WIT Press

Data Mining And Population Genetics Of Birth Defects: Preliminary Investigation


Free (open access)

Paper DOI









368 kb


B. Little


Population level inbreeding can be estimated from mating patterns in marriage records. Birth defect registries separately collect information on the frequency and types of birth defects. The U.S. national census provides population structure data to the county or postal code levels in another separate database. State health departments maintain vital statistics information on marriage, reproduction, birth defects, and mortality in yet other databases. More than 6 million marriages in Texas were analysed to estimate inbreeding at county, regional, and state levels. Three types of birth defects were analysed: (1) one known to be associated with an autosomal recessive inheritance pattern (Ventricular Septal Defect – VSD); (2) one of unknown aetiology, speculated to be associated with a very rare autosomal recessive gene (Ebstein’s Anomaly), and (3) one known to not be related to parental consanguinity (Fetal Alcohol Syndrome - FAS). A significant relationship between estimated local consanguinity and VSD was found. Ebstein’s Anomaly, the birth defect of unknown aetiology but suspected to be recessively inherited, showed a strong relationship to estimated population level of inbreeding, suggesting a major recessive gene influence. In the case of a birth defect known to caused by environmental rather than genetic factors (FAS), no relation to estimated inbreeding was found.

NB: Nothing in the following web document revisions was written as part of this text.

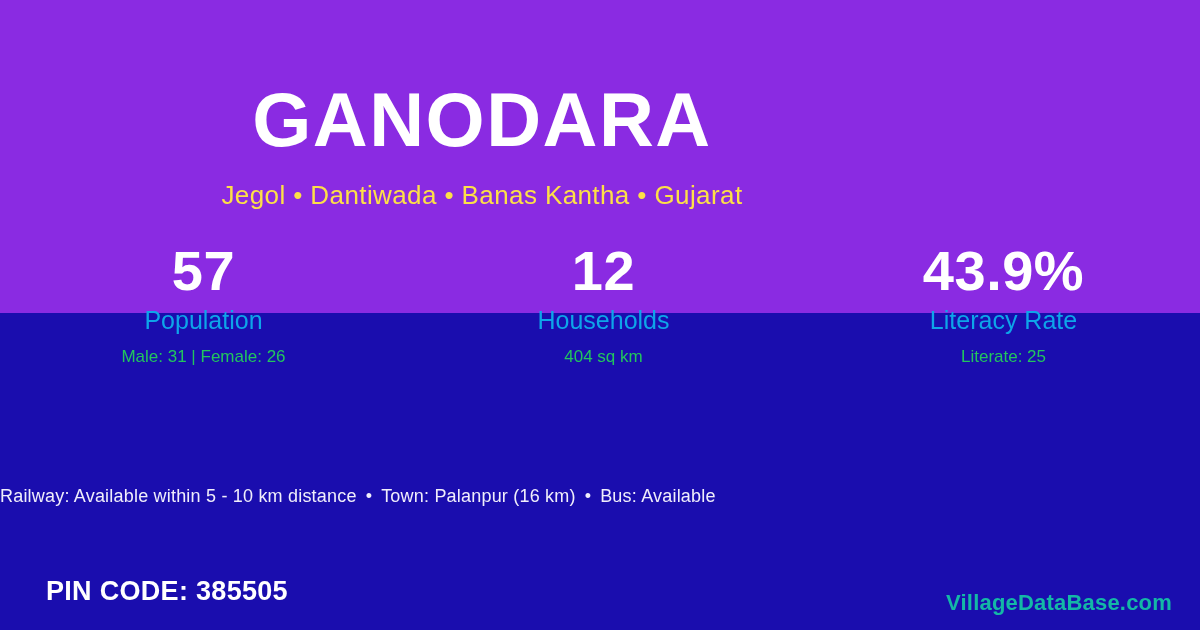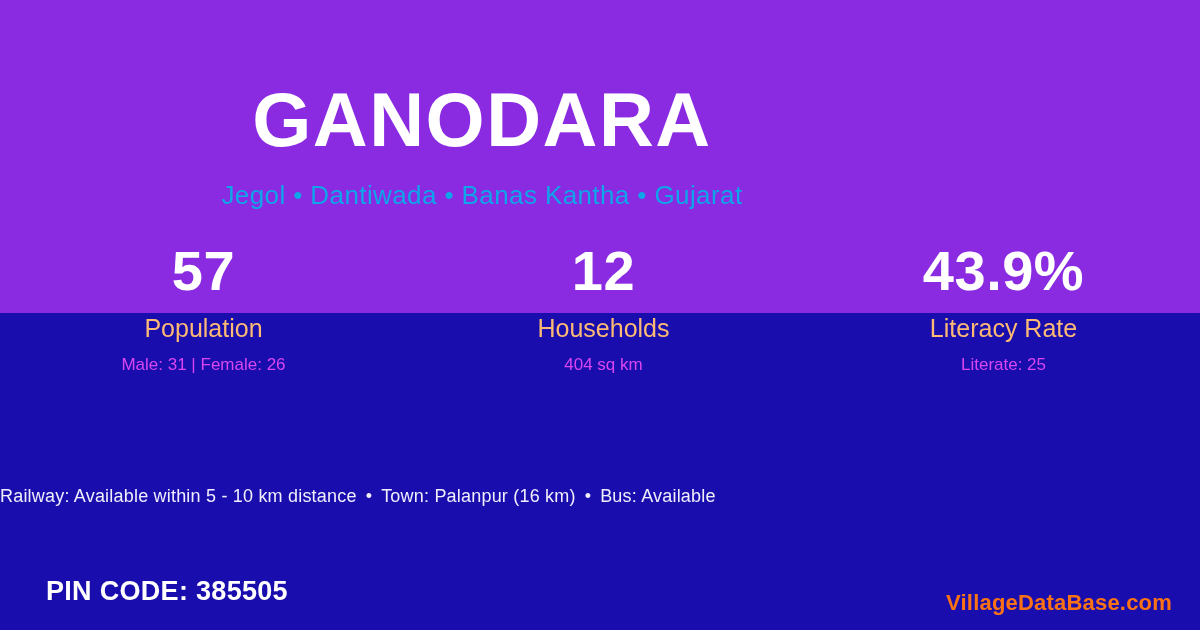--- a/index.html
+++ b/index.html
@@ -68,7 +68,7 @@
     margin-top: 22px;
     font-size: 26px;
     font-weight: 400;
-    color: #0ea5e9;
+    color: #fde047;
     letter-spacing: 0.4px;
     line-height: 1.2;
     white-space: nowrap;

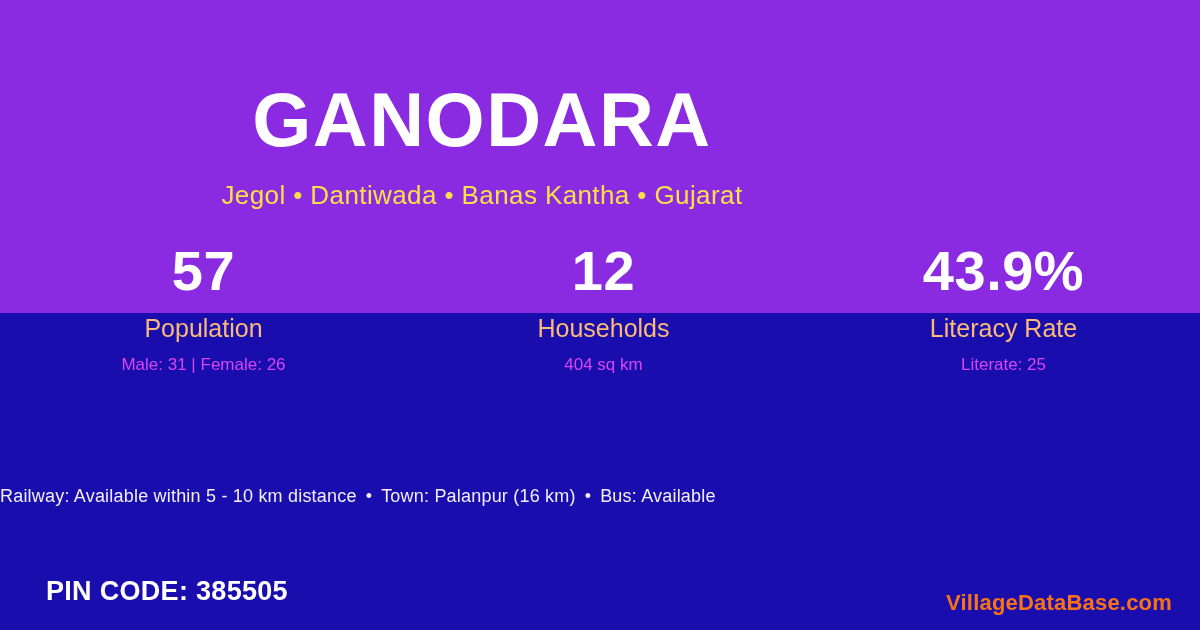--- a/index.html
+++ b/index.html
@@ -101,10 +101,9 @@
   }
 
   .stat-label {
-    margin-top: 8px;
     font-size: 25px;
     font-weight: 400;
-    color: #fdba74;
+    color: #0ea5e9;
     line-height: 1.2;
   }
 

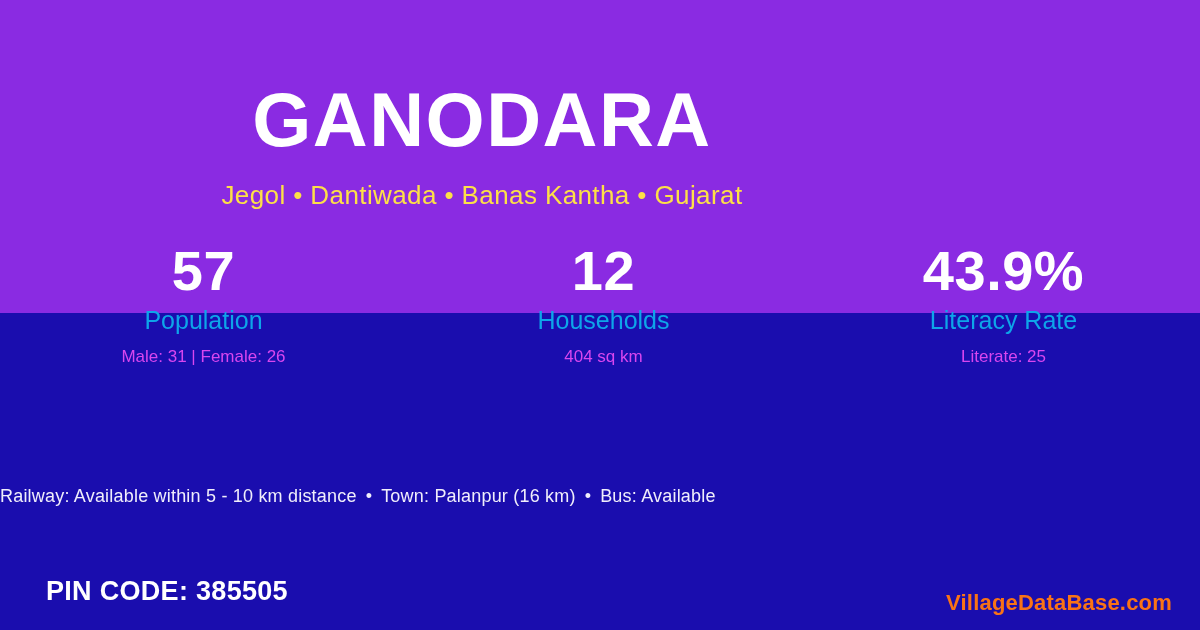--- a/index.html
+++ b/index.html
@@ -111,7 +111,7 @@
     margin-top: 12px;
     font-size: 17px;
     font-weight: 400;
-    color: #d946ef;
+    color: #22c55e;
     line-height: 1.2;
   }
 

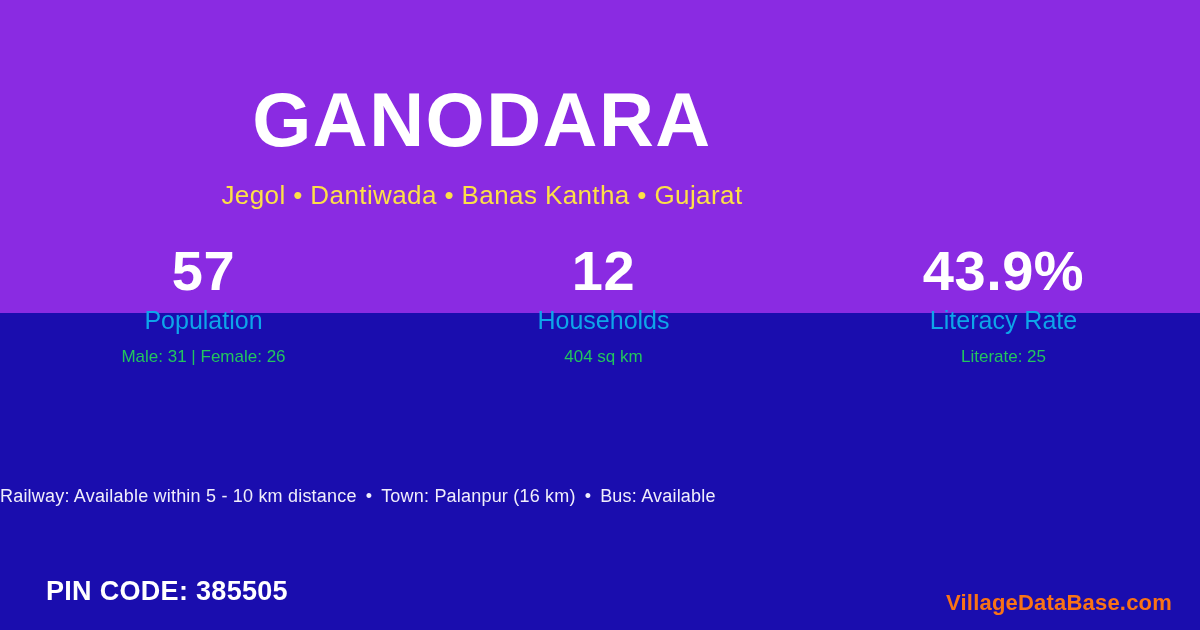--- a/index.html
+++ b/index.html
@@ -162,7 +162,7 @@
     top: 20px;
     font-size: 22px;
     font-weight: 700;
-    color: #f97316;
+    color: #14b8a6;
     letter-spacing: 0.2px;
     white-space: nowrap;
   }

In conclusion, data mining population genetic data revealed patterns of birth defects in very large databases (VLDBs) when merged into a data structure suited to data mining. In this instance, a viable hypothesis was derived for the cause of an extremely rare birth defect of unknown aetiology. Hence, data mining of population genetic VLDBs can yield new information that may be useful to guide genomic and clinical research directions.